On 2022-03-11 12:03, wfdc via Python-ideas wrote:
I've used Python for 23+ years now. I've had occasion where I'd use this
methods maybe in the low-tens of times.
I'd call the purpose rare at best.
This comment is useless without a base rate. What's the base rate for
comparable methods that *are* part of the standard library, like index
and count?
You seem to be implicitly suggesting that we should implement all
methods that are at least as useful (or frequently needed, or whatever)

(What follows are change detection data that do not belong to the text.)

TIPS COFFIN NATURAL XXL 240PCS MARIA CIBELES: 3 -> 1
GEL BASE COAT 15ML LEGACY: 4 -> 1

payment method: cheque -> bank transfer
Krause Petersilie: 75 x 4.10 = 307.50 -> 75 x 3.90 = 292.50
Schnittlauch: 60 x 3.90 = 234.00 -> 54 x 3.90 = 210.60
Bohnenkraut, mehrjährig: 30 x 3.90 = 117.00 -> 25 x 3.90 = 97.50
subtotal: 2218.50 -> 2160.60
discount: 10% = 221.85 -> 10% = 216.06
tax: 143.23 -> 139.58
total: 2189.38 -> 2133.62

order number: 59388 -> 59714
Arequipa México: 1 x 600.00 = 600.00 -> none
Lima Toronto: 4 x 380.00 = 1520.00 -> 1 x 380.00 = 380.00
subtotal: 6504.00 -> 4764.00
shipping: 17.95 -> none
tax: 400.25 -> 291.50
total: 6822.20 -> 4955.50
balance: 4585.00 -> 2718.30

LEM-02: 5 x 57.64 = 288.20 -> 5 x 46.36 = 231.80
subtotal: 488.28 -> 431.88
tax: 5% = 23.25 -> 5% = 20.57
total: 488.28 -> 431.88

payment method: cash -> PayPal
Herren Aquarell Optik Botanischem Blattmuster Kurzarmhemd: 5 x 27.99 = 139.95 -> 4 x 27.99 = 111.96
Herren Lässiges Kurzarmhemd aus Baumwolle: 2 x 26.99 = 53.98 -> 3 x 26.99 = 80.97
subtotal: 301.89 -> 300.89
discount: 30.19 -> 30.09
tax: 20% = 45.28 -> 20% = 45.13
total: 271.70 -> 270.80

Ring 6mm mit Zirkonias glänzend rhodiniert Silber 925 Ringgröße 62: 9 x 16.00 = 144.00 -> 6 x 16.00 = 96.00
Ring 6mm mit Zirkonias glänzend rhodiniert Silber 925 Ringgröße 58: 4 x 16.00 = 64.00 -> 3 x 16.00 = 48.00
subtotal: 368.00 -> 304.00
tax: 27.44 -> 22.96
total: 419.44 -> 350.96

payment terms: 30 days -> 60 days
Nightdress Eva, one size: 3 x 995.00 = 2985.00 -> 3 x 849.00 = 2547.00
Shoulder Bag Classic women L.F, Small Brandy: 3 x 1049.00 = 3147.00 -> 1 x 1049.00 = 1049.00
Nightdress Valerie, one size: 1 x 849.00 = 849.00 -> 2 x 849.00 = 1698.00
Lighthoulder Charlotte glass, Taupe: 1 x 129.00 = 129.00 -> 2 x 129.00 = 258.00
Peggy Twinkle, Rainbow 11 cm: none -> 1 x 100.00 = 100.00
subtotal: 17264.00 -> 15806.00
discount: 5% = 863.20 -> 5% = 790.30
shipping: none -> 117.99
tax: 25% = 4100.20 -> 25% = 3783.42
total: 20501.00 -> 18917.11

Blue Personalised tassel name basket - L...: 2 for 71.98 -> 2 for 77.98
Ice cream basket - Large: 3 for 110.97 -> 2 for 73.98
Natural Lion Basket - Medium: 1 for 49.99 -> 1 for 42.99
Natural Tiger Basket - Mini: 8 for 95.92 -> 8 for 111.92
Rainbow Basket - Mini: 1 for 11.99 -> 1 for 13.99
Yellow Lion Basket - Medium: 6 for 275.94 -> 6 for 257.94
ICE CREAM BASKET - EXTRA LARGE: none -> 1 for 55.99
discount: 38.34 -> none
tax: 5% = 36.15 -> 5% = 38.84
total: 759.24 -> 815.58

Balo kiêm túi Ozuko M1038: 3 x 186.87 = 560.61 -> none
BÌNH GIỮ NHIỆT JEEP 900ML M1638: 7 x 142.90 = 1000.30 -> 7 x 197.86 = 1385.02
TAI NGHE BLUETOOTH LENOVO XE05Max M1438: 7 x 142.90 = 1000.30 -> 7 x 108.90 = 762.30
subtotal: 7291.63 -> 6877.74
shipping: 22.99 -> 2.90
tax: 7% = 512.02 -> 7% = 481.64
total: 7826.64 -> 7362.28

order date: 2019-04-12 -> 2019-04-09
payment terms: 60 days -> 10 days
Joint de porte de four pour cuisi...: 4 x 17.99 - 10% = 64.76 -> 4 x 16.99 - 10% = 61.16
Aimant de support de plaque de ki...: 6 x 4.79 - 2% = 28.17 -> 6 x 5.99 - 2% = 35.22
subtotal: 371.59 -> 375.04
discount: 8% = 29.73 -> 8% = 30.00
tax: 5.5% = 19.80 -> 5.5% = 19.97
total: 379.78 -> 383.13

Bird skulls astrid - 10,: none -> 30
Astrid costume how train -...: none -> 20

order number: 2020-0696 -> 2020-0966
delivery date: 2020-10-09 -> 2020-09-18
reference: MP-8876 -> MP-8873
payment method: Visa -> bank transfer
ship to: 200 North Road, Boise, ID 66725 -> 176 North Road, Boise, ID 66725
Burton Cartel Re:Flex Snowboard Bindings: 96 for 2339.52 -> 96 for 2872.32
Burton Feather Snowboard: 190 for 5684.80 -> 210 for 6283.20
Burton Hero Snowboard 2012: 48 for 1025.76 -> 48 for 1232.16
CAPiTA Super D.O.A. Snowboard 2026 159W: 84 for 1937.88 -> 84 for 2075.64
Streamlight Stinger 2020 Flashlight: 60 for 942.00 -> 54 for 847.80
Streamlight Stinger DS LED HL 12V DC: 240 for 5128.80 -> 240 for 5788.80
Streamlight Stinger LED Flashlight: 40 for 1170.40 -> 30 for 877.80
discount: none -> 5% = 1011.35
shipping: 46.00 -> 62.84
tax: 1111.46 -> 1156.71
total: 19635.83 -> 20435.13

as existing methods. I have some sympathy with this view, but you seem
to be taking it to an unrealistic level. There are many things that
have been added to Python over time that are now less useful than other
things, for various reasons. We can't just draw a line and say "because
.some_method() already exists and has a usefulness score of X, anything
that is more useful must now be added" (even if it were possible to
define such a usefulness score). Moreover, to do so would only lead to
a spiral of madness, since by this logic someone else could come along
and say "well, we added .replace() to tuples and I never need that, so
there's no reason not to add this other new method most people won't
care about or use."
As far as I can see, you don't seem to be providing many substantive
arguments in favor of your proposal. All you are saying is that
sometimes it might be useful, and that there are other existing methods
that aren't super useful, so why not add this one too? To me that is
sort of like suggesting that it would be good to add a coffee machine
and a swimming pool to my car, because my car already has a cigarette
lighter and a little storage flap on the sun visor and I don't use
those, so there's no reason not to add other random stuff as well.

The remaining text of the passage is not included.